In the latest boom the price for such a house went up to $240K and has now dropped back to around $180K. Meanwhile, the houses that cost $150K on the north shore now average around $750K! The thing to remember with real estate is that the "average" wage earner will just be forced to buy cheaper houses further from desireable locations as prices go up - but over time there will be more and more rich people competing for property in the most "desireable" suburbs where supply is restricted - eg. close to beaches or, in the case of Canberra, close to the city centre or other centres of employment. If you look for a residential suburb close to planned future business growth, and pick a solid house in a pleasant quiet street close to shops, schools and public transport you should see pretty good real price gains over the 7-10 year real estate cycle. But the returns in the long run aren't likely to exceed stock index returns, so the only reason you may end up ahead buying vs. renting is because people tend to gear up to 80%-90% LVR when buying property, and don't usually gear their stock investments very much.

ps. The interest rate on a home equity loan for investing in stocks is at an interest rate about 1.5%-2% less than a margin loan. This makes it very close to the best rates available to wholesale commercial borrowers such as geared share funds. But the main benefit is via tax savings if you do make use of negative gearing. A conservative 50% LVR on an index stock fund makes sense if you
a) borrow at home loan rate, say 7.25%
b) invest in index stock fund (eg. listed ETF such as CDF) which yields a small franked dividend of say 2.5% yield.
c) hold for medium-long term, say 10 years+, and get average total return of around 8%-10%, say 6.5% capital gain.

This will mean the negative gearing is saving you income tax at around 40%, and at the end you pay capital gains tax at the rate of only 20%. Do a model to compare the effects.

It's still not quite as effective as salary sacrifice into a SMSF, investing in a stock index fund until retirement age, and realising gains during the pension stage of the SMSF when the gains tax rate is 0%. But with a SMSF investment you don't have access to you money before preservation age.

mOOm said...

That is a very good point that top end real estate could appreciate in the long-run faster than per capita GDP growth. We are looking to rent in inner North Canberra which is the most expensive area after Yarralumla and Red Hill. One twist in the Canberra situation is that the land is leased from the government. I wonder whether that has an effect on long-term price growth compared to normal locations where you actually own the land? Structures are depreciating assets the real long-term growth in real estate is from land value in good locations.

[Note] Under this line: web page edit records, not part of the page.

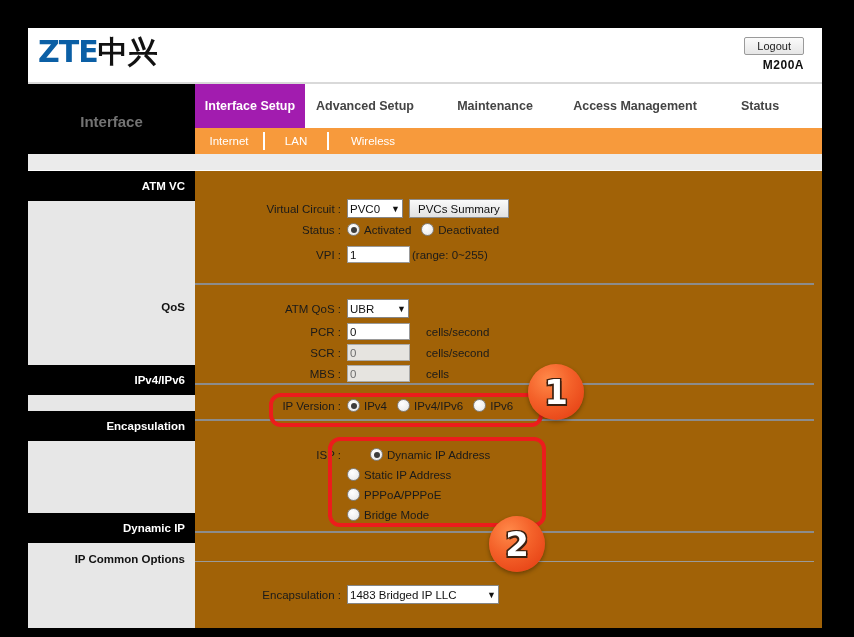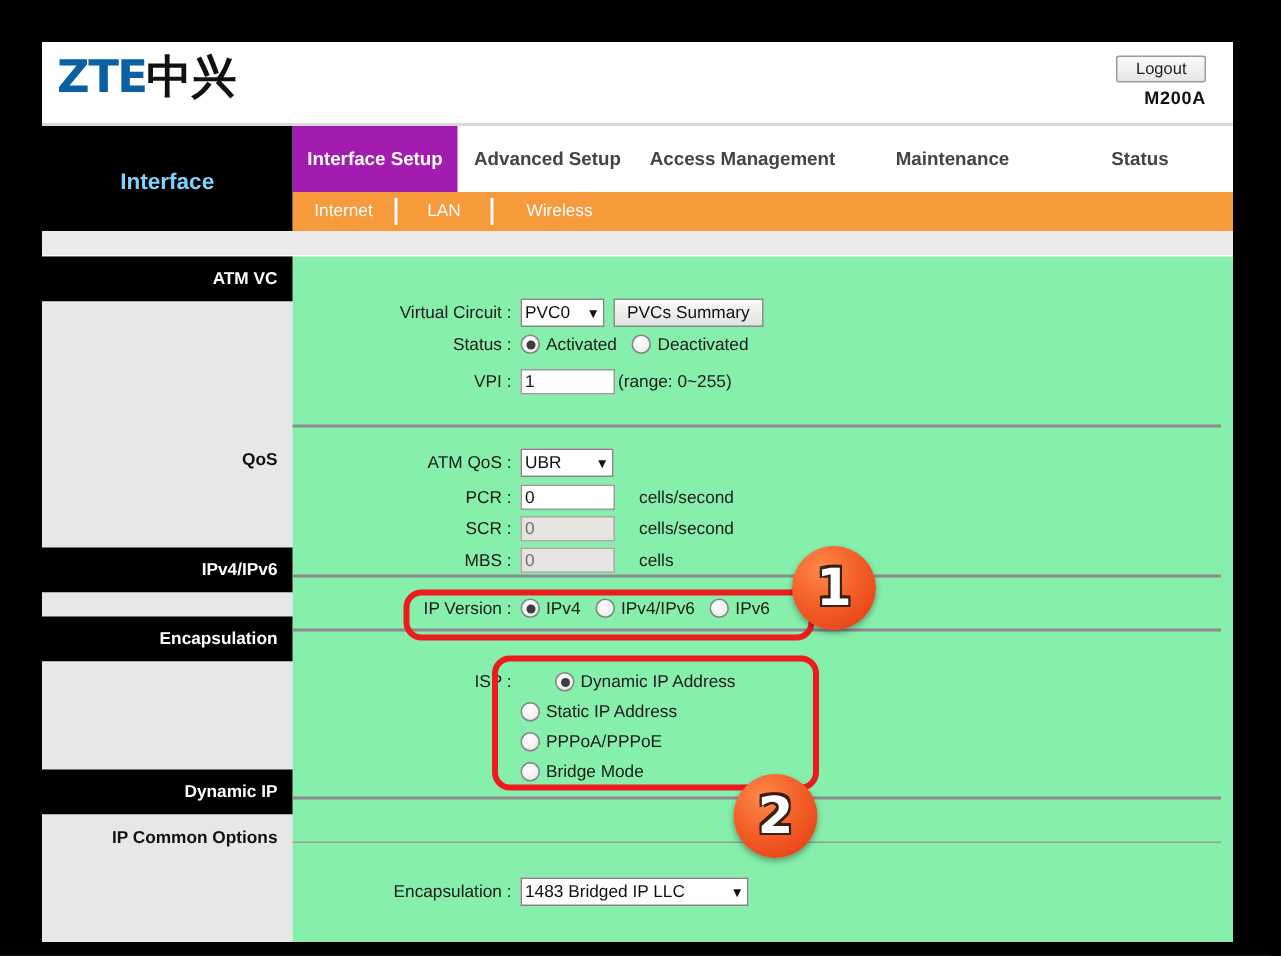"Access Management" div.nav-tab { order: before "Maintenance" -> after "Maintenance" }
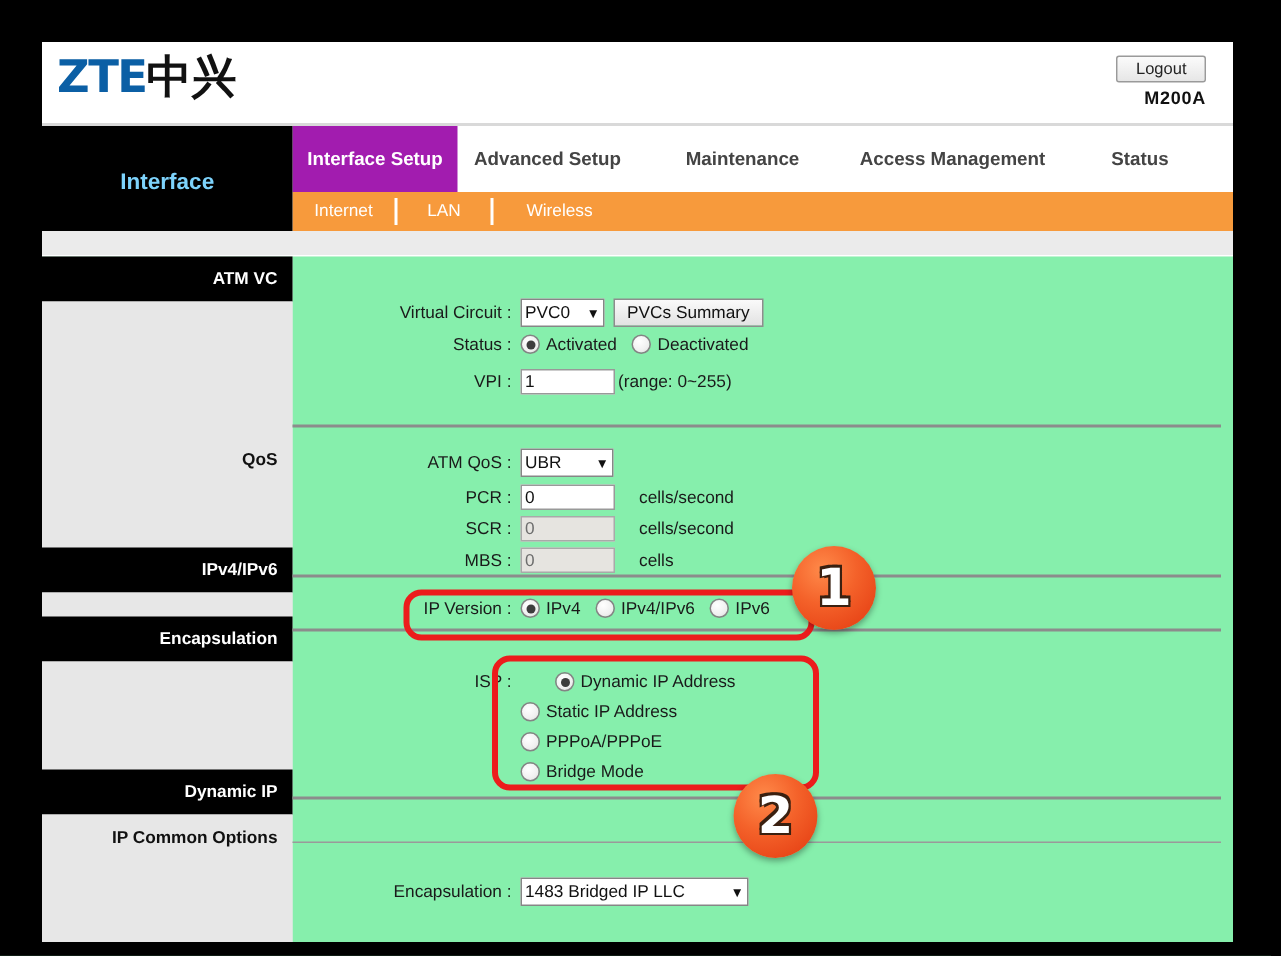"Interface" #nav-left-label { color: #7dd3fc -> #737373 }
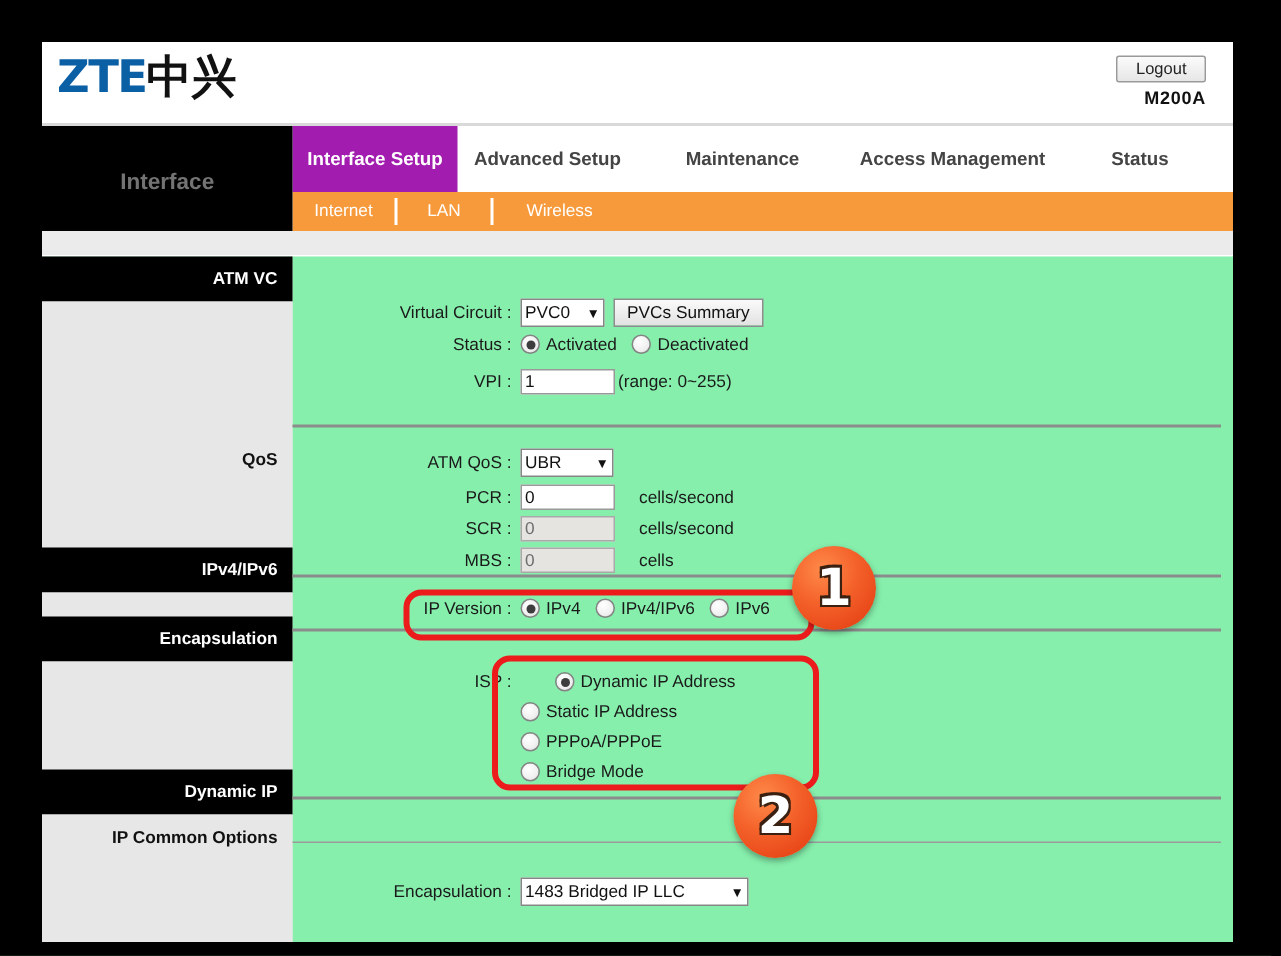"ATM VC" #content { background: #86efac -> #a16207 }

Adventures In Money Making said...

excellent points by enough wealth.

i was under the impression that Australia housing market is in a bubble. is that true?

mOOm said...

I think it is a bubble if I need 7% price appreciation a year indefinitely to break even versus a stock investment :) That's pretty much the definition of a bubble - if an investment only makes sense assuming rates of earnings growth or capital gains that are a lot above theoretically or historically expected values then that investment or market is overvalued.